**Data**
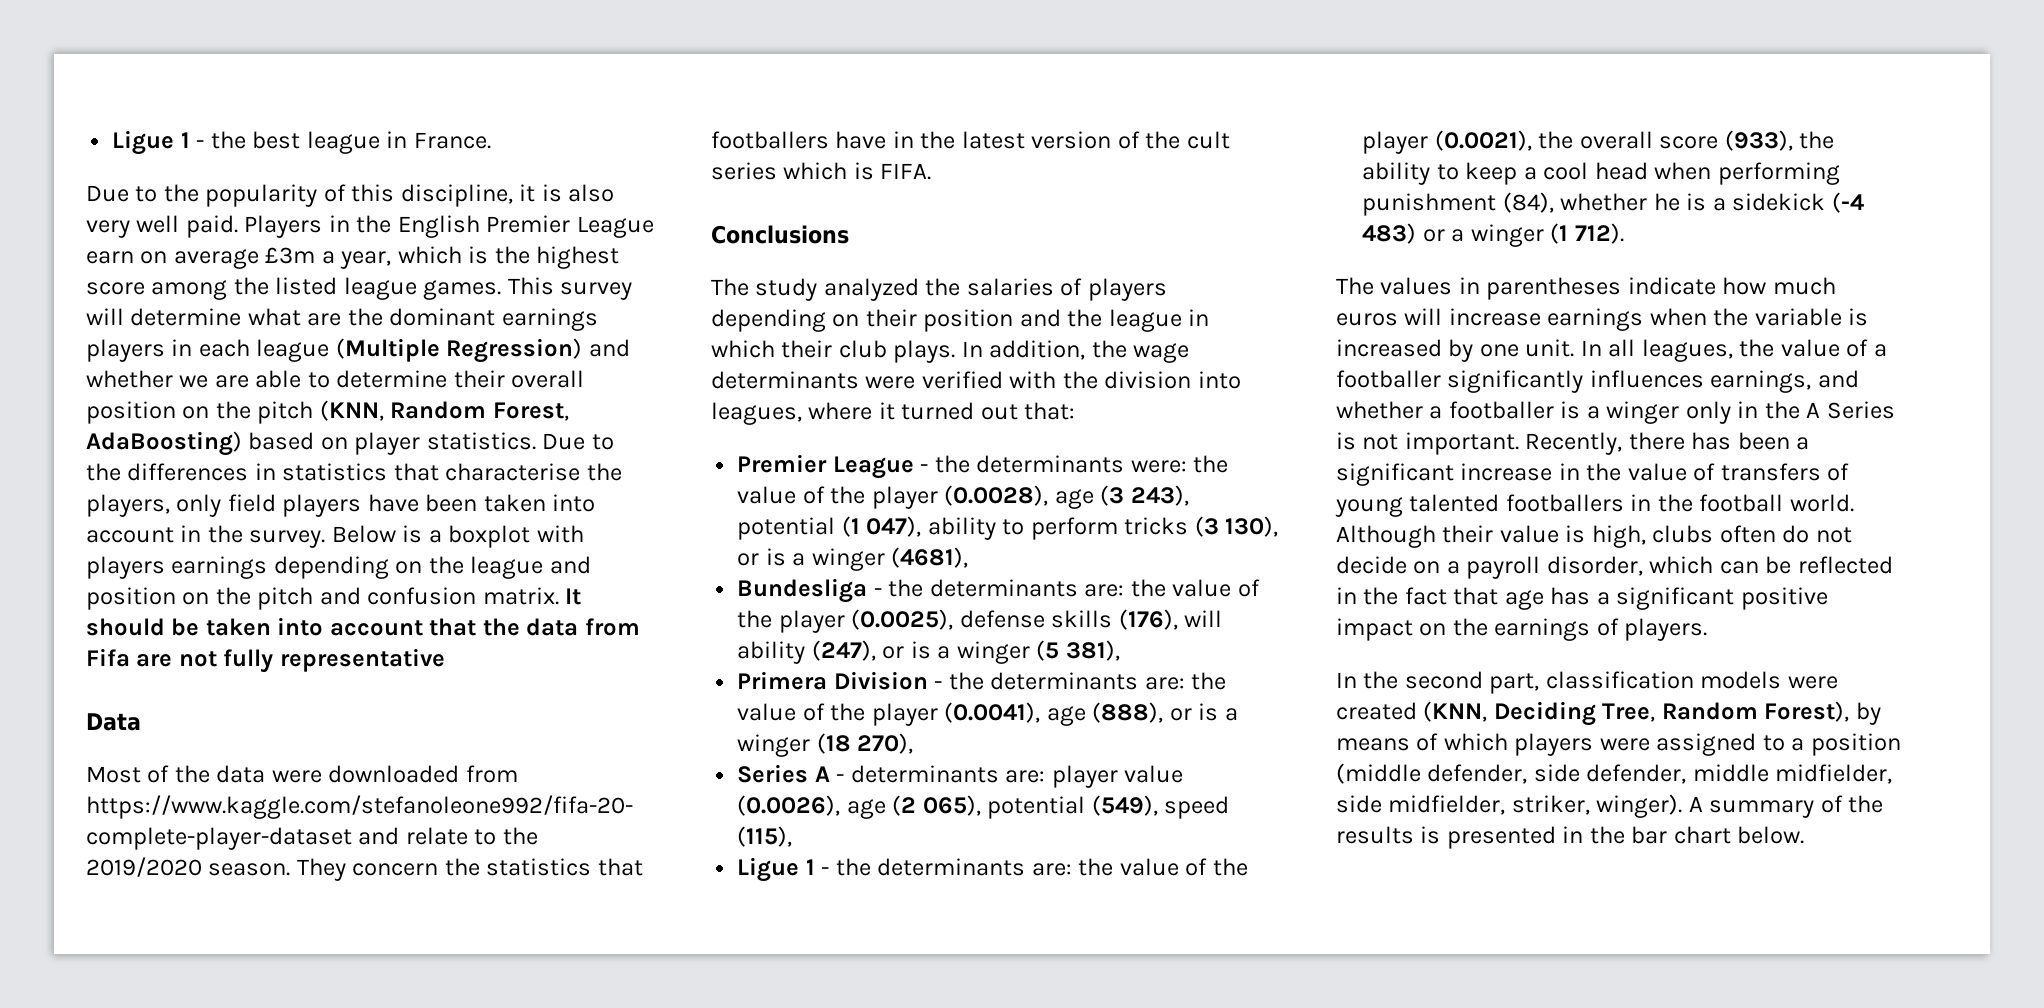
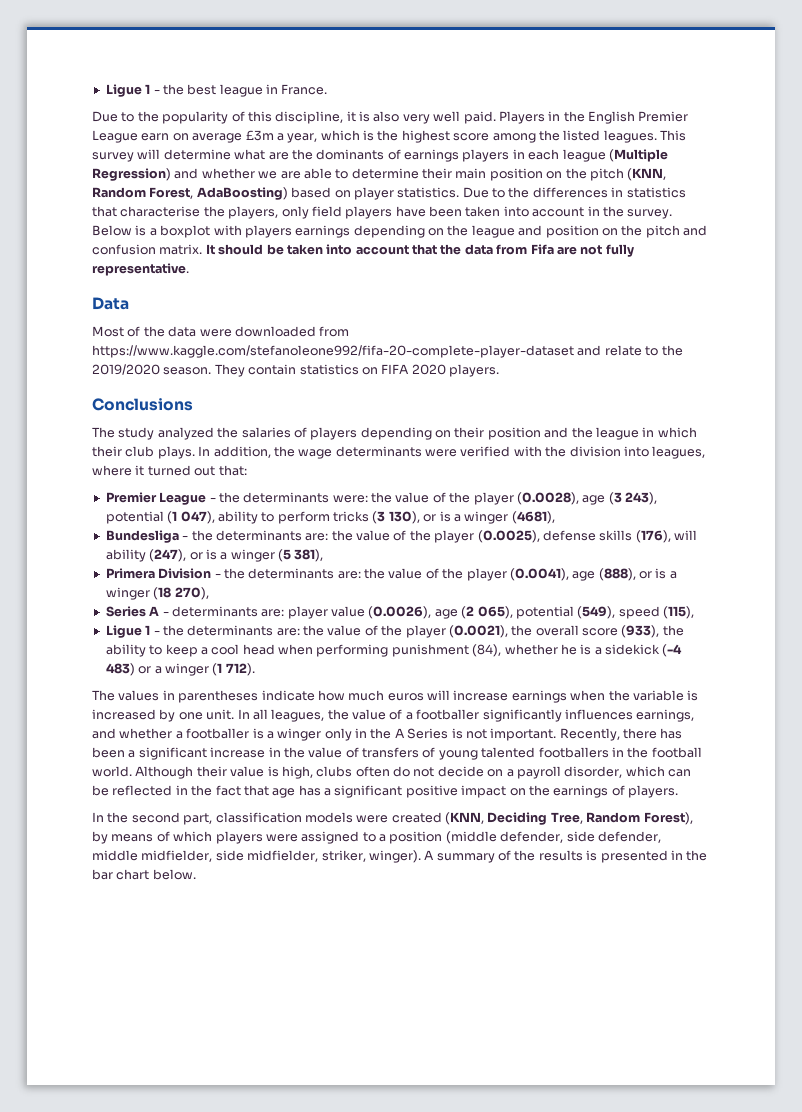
- Players in the English Premier League earn on average £3m a year, which is the highest score among the listed league games.
+ Players in the English Premier League earn on average £3m a year, which is the highest score among the listed leagues.
- This survey will determine what are the dominant earnings players in each league (Multiple Regression) and whether we are able to determine their overall position on the pitch (KNN, Random Forest, AdaBoosting) based on player statistics.
+ This survey will determine what are the dominants of earnings players in each league (Multiple Regression) and whether we are able to determine their main position on the pitch (KNN, Random Forest, AdaBoosting) based on player statistics.
- It should be taken into account that the data from Fifa are not fully representative
+ It should be taken into account that the data from Fifa are not fully representative.
- They concern the statistics that footballers have in the latest version of the cult series which is FIFA.
+ They contain statistics on FIFA 2020 players.

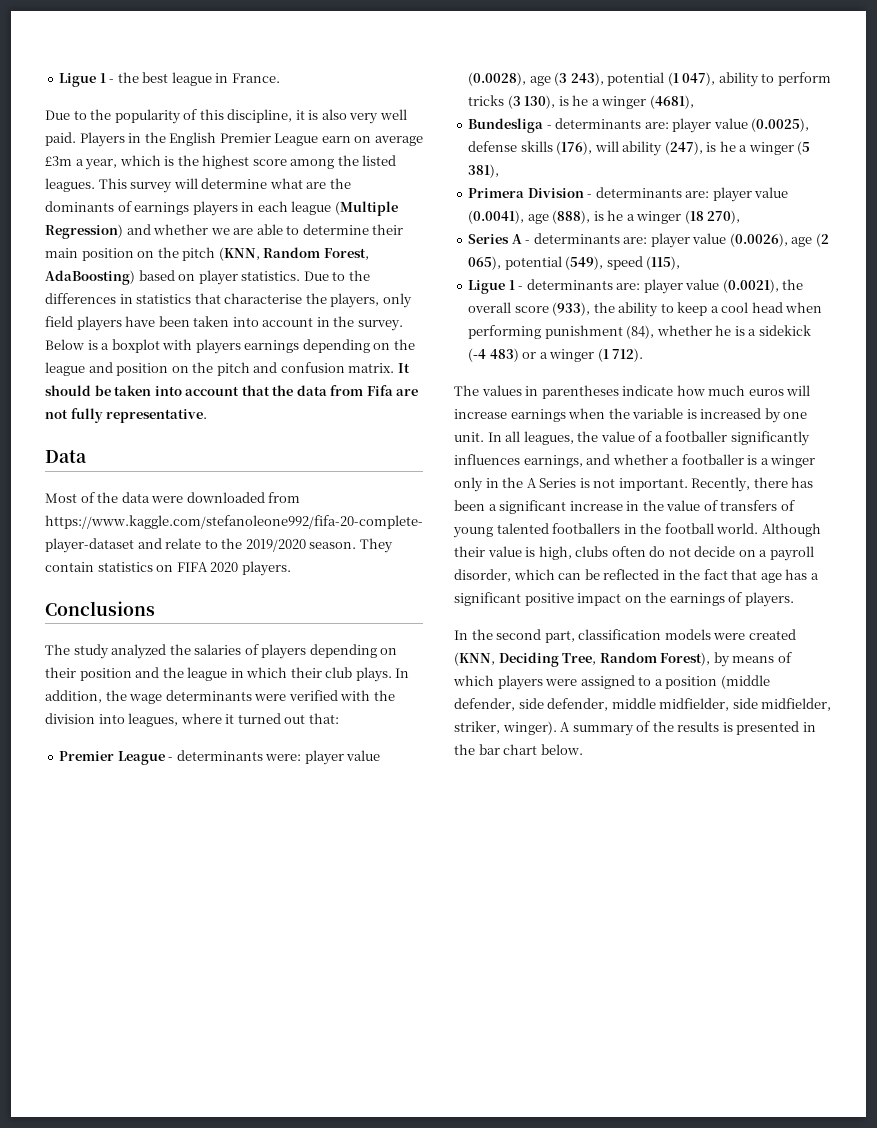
- Premier League - the determinants were: the value of the player (0.0028), age (3 243), potential (1 047), ability to perform tricks (3 130), or is a winger (4681),
+ Premier League - determinants were: player value (0.0028), age (3 243), potential (1 047), ability to perform tricks (3 130), is he a winger (4681),
- Bundesliga - the determinants are: the value of the player (0.0025), defense skills (176), will ability (247), or is a winger (5 381),
+ Bundesliga - determinants are: player value (0.0025), defense skills (176), will ability (247), is he a winger (5 381),
- Primera Division - the determinants are: the value of the player (0.0041), age (888), or is a winger (18 270),
+ Primera Division - determinants are: player value (0.0041), age (888), is he a winger (18 270),
- Ligue 1 - the determinants are: the value of the player (0.0021), the overall score (933), the ability to keep a cool head when performing punishment (84), whether he is a sidekick (-4 483) or a winger (1 712).
+ Ligue 1 - determinants are: player value (0.0021), the overall score (933), the ability to keep a cool head when performing punishment (84), whether he is a sidekick (-4 483) or a winger (1 712).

**Work instructions**
Show every line above where "taken" is found.

**Output for this exercise**
- It should be taken into account that the data from Fifa are not fully representative
+ It should be taken into account that the data from Fifa are not fully representative.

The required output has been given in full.